• [Problem details] Using the entries below, copy out all lines where "White" is found.

[Exercise input Boundary: Start]

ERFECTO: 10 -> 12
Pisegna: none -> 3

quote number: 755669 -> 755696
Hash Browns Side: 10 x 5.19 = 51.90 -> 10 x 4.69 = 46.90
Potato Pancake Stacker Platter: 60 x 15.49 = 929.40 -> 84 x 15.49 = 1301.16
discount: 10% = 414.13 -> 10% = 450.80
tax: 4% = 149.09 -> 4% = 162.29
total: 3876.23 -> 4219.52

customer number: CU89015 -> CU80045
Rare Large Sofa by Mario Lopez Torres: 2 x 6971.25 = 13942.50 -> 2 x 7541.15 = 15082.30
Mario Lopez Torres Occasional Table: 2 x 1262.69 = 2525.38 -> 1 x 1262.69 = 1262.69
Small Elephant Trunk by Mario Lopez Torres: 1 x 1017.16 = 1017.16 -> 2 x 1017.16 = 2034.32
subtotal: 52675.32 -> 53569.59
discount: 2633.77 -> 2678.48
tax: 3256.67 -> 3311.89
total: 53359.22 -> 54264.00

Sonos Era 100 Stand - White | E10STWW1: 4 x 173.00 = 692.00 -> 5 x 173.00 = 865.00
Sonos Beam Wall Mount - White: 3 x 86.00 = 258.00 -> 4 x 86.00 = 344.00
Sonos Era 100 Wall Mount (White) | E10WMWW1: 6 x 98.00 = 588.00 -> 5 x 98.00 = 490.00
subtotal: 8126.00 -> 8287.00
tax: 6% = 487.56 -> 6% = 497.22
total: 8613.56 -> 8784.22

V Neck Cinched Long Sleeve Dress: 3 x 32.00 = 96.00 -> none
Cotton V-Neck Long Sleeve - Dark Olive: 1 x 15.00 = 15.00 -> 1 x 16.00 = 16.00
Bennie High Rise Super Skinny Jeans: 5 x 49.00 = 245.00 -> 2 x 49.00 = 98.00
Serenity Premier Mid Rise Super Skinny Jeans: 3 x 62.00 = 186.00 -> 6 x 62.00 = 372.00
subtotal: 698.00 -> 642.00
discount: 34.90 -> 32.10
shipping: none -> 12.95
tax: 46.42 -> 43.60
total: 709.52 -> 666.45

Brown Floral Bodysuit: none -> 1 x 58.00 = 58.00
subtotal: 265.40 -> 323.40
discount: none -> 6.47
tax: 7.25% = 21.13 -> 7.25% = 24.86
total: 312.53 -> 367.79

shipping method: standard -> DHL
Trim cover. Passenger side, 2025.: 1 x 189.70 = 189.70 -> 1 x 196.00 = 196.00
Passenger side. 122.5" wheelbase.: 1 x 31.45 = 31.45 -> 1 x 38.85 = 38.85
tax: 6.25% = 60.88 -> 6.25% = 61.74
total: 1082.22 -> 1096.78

[Exercise input Boundary: End]

• [Reply to the exercise]
Sonos Era 100 Stand - White | E10STWW1: 4 x 173.00 = 692.00 -> 5 x 173.00 = 865.00
Sonos Beam Wall Mount - White: 3 x 86.00 = 258.00 -> 4 x 86.00 = 344.00
Sonos Era 100 Wall Mount (White) | E10WMWW1: 6 x 98.00 = 588.00 -> 5 x 98.00 = 490.00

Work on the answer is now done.